The third layer has 3 arrays; two with 5 LED's and a 18 ohms resistor, (brown-grey-black), and one array of 3 LED's with at 150 ohms resistor, (brown-green-brown).
The last layer is just like the 1st layer, a single array of 2 LED's with a 220 ohms resistor, (red-red-brown).
Now add the resistors needed from the last two steps to the shopping list, and add a couple spares in case one get's lost.
Step 5: The Nucleus!
The Idea of the nucleus is to have all the LED's (or protons and neutrons) sticking out of the core of the nucleus, to form a ball of LED goodness. The core is where all the wires and resistors will be stored when completed, insulated and held by hot-glue.
Start with the first panel of the core. and start to wire and solder the diagram from the LED array wizard, with the positive end of each array attached to a common +9V source, and the end of the array soldered onto the resistor soldered onto the common ground.
Repeat this process 6 times until all the panels are of the perf board cube are done and connected together.
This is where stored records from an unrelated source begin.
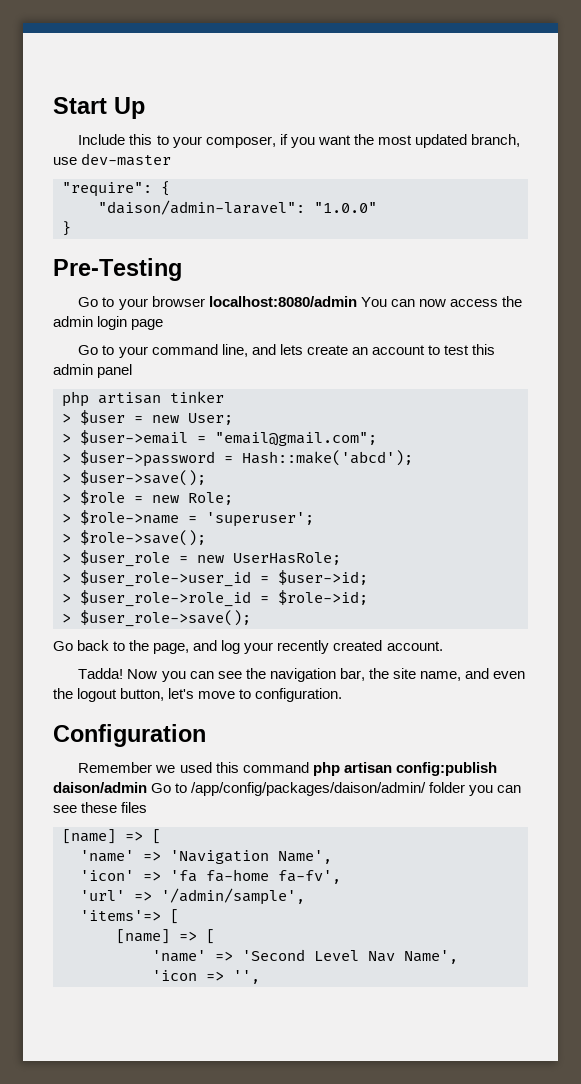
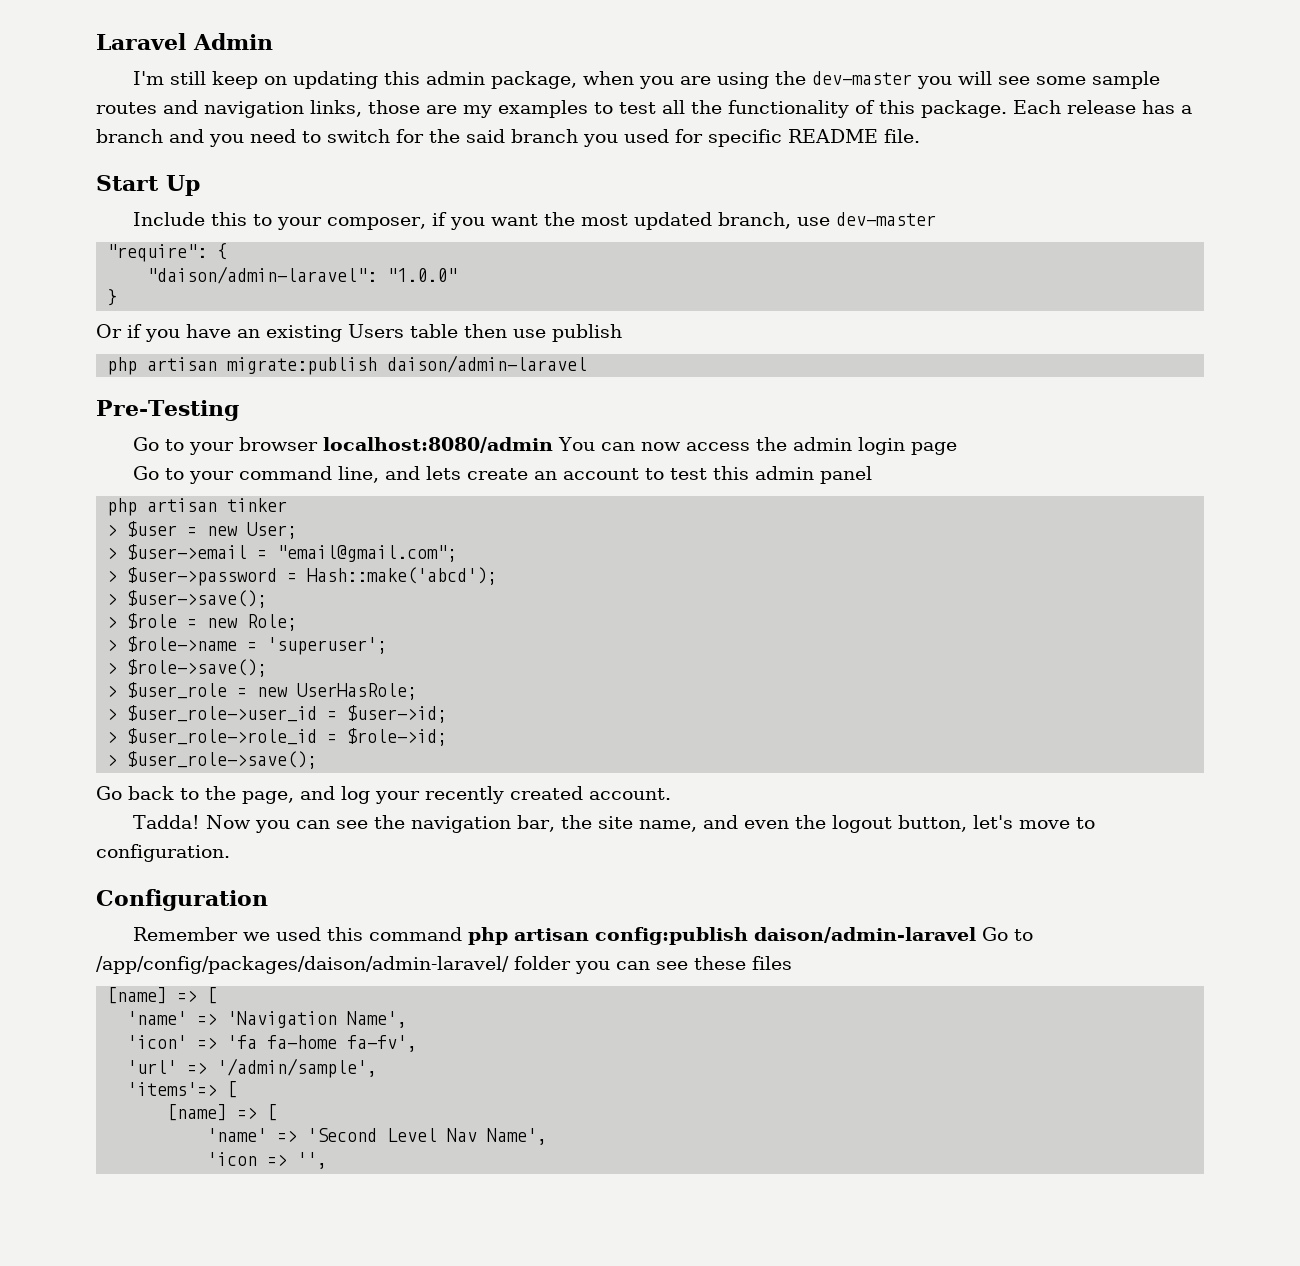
+ Laravel Admin
+ I'm still keep on updating this admin package, when you are using the dev-master you will see some sample routes and navigation links, those are my examples to test all the functionality of this package. Each release has a branch and you need to switch for the said branch you used for specific README file.
+ Or if you have an existing Users table then use publish
+ php artisan migrate:publish daison/admin-laravel
- Remember we used this command php artisan config:publish daison/admin Go to /app/config/packages/daison/admin/ folder you can see these files
+ Remember we used this command php artisan config:publish daison/admin-laravel Go to /app/config/packages/daison/admin-laravel/ folder you can see these files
Once wired together, use hot-glue to insulate the connections to prevent from shorting, and to hold the cube together. You also will want your rod or atom holder to be inserted into the core before the hot glue is solid. Be sure to leave the positive and negative power wires hanging out from the cube! You DO NOT want to forget to keep those wires out!
Step 6: The Motherboard!
Next, strip solid-core wire, and solder the strands of arrays of LED's into one big wire for each layer of the electron orbit layer. Solder the resistor side of the strands to the side of the mother board that the ground wire from the nucleus is connected, and the positive side of the strands to the side of the motherboard that the positive wire from the nucleus is connected. You will want to start in the inner most layer of the electron orbit layers, and form circles with the array strands around the nucleus, forming a model similar to the 1st image.
Use hot glue to insulate "intersection points" of the arrays of the layers to prevent shortages.
Solder all the the common positive connections together, and all the common negative or ground connections together.
Step 7: Check-Point!
Step 8: Create the Master Power Cable!
Step 9: The Base
Create one last 3 LED array of one of each of the colors. Solder on the appropriate resistor just like before the the negative end of the array. Put the LED's in the 3 holes made to be the key.
The wiring for the base is quite simple. First, solder the positive lead of the battery to one lead of the switch. Solder the other lead of the switch to the positive end of the base LED array. also solder the positive wire from the power cable to the positive end of the base LED so that all of the positive connections of the base are connected. Then solder the negative lead of the battery to the negative end of the LED array, and the negative wire of the power cable to the negative end of the LED array. That's it! Flick the switch and all the LED's should light up!
Step 10: Labels!
Step 11: Show It Off!
This is my 2nd instructable, (my 1st real instructable,) so be nice! ;) constructive criticism is always welcomed! It is now 2 in the morning as I'm typing up this instructable, if there are confusing instructions or spelling errors, let me know so I can fix them! I'm sure my mind isn't as clear as it could be.